`ding.worker.collector.battle_interaction_serial_evaluator`¶

`ding.worker.collector.battle_interaction_serial_evaluator` ¶

`BattleInteractionSerialEvaluator` ¶

Bases: ISerialEvaluator

Overview

Multiple player battle evaluator class.

Interfaces: init, reset, reset_policy, reset_env, close, should_eval, eval Property: env, policy

`default_config()` `classmethod` ¶

Overview

Get evaluator's default config. We merge evaluator's default config with other default configs and user's config to get the final config.

Return: cfg: (:obj:EasyDict): evaluator's default config

`init(cfg, env=None, policy=None, tb_logger=None, exp_name='default_experiment', instance_name='evaluator')` ¶

Overview

Init method. Load config and use self._cfg setting to build common serial evaluator components, e.g. logger helper, timer.
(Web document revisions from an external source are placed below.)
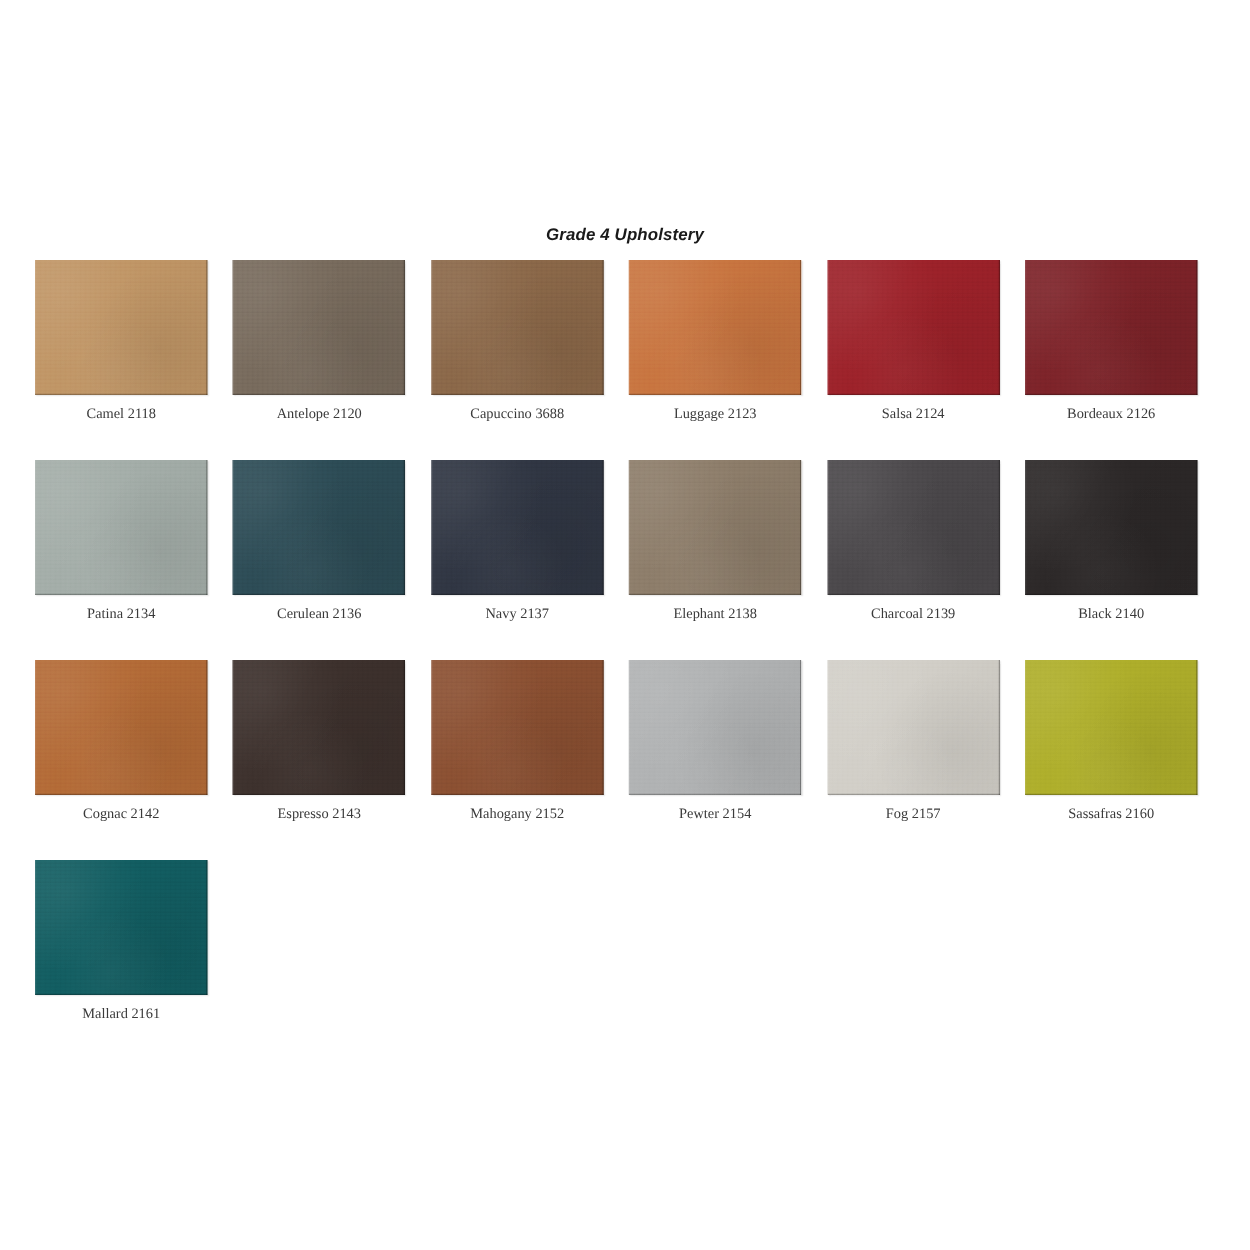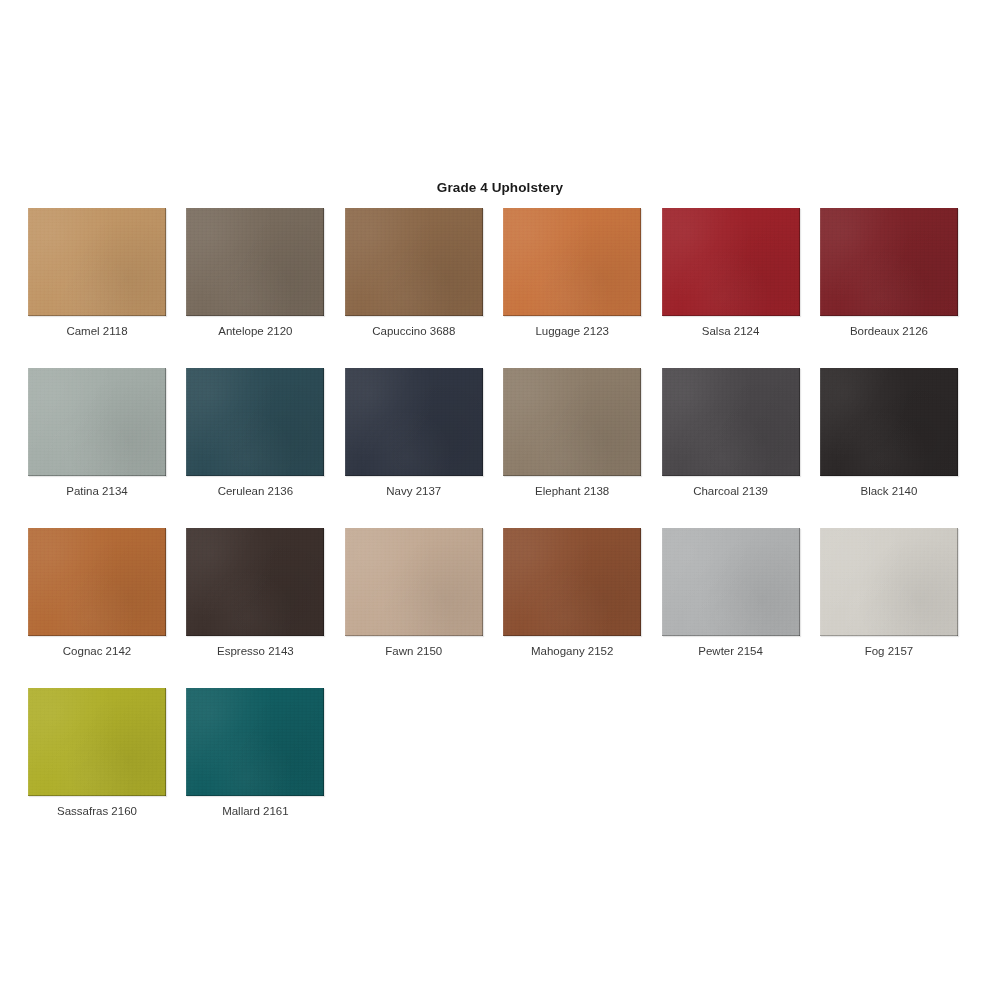"Grade 4 Upholstery" #chart-title { font-style: none -> italic }
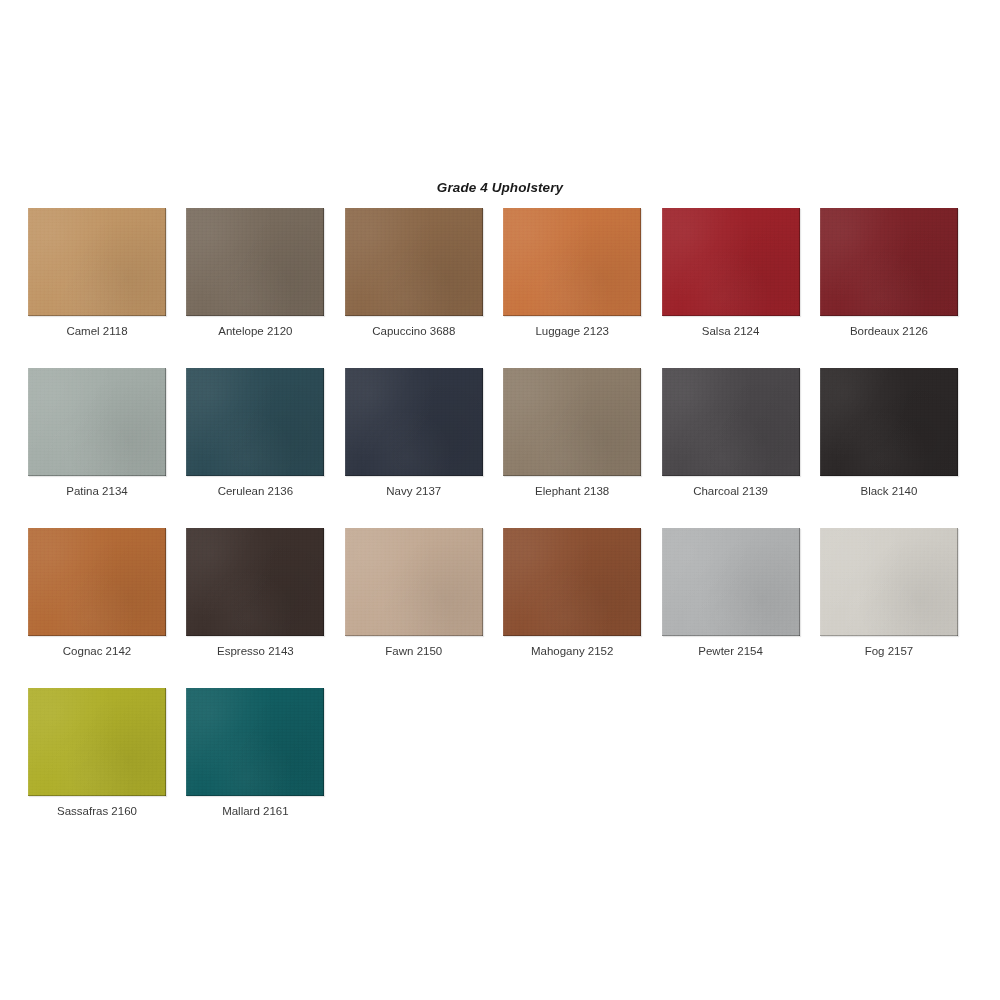"Camel 2118" .swatch-label { font-family: none -> Liberation Serif, serif }
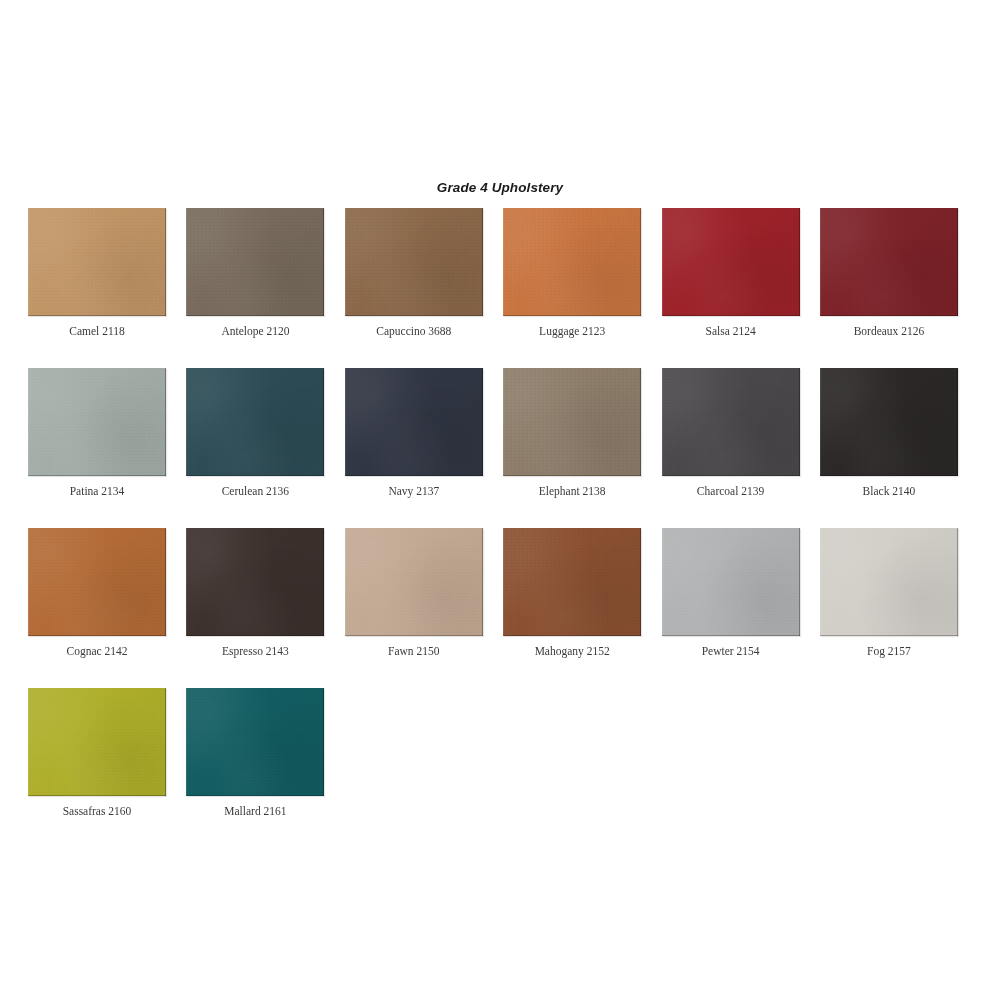"Fawn 2150" div.swatch-cell { html: <div> <div></div> <div>Fawn 2150</div> </div> -> none }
Policy is not initialized here, but set afterwards through policy setter.

Arguments: - cfg (:obj:EasyDict)

`reset_env(_env=None)` ¶

Overview

Reset evaluator's environment. In some case, we need evaluator use the same policy in different environments. We can use reset_env to reset the environment. If _env is None, reset the old environment. If _env is not None, replace the old environment in the evaluator with the new passed in environment and launch.

Arguments: - env (:obj:Optional[BaseEnvManager]): instance of the subclass of vectorized env_manager(BaseEnvManager)

`reset_policy(_policy=None)` ¶

Overview

Reset evaluator's policy. In some case, we need evaluator work in this same environment but use different policy. We can use reset_policy to reset the policy. If _policy is None, reset the old policy. If _policy is not None, replace the old policy in the evaluator with the new passed in policy.

Arguments: - policy (:obj:Optional[List[namedtuple]]): the api namedtuple of eval_mode policy

`reset(_policy=None, _env=None)` ¶

Overview

Reset evaluator's policy and environment. Use new policy and environment to collect data. If _env is None, reset the old environment. If _env is not None, replace the old environment in the evaluator with the new passed in environment and launch. If _policy is None, reset the old policy. If _policy is not None, replace the old policy in the evaluator with the new passed in policy.

Arguments: - policy (:obj:Optional[List[namedtuple]]): the api namedtuple of eval_mode policy - env (:obj:Optional[BaseEnvManager]): instance of the subclass of vectorized env_manager(BaseEnvManager)

`close()` ¶

Overview

Close the evaluator. If end_flag is False, close the environment, flush the tb_logger and close the tb_logger.

`del()` ¶

Overview

Execute the close command and close the evaluator. del is automatically called to destroy the evaluator instance when the evaluator finishes its work

`should_eval(train_iter)` ¶

Overview

Determine whether you need to start the evaluation mode, if the number of training has reached the maximum number of times to start the evaluator, return True

`eval(save_ckpt_fn=None, train_iter=-1, envstep=-1, n_episode=None)` ¶

Overview

Evaluate policy and store the best policy based on whether it reaches the highest historical reward.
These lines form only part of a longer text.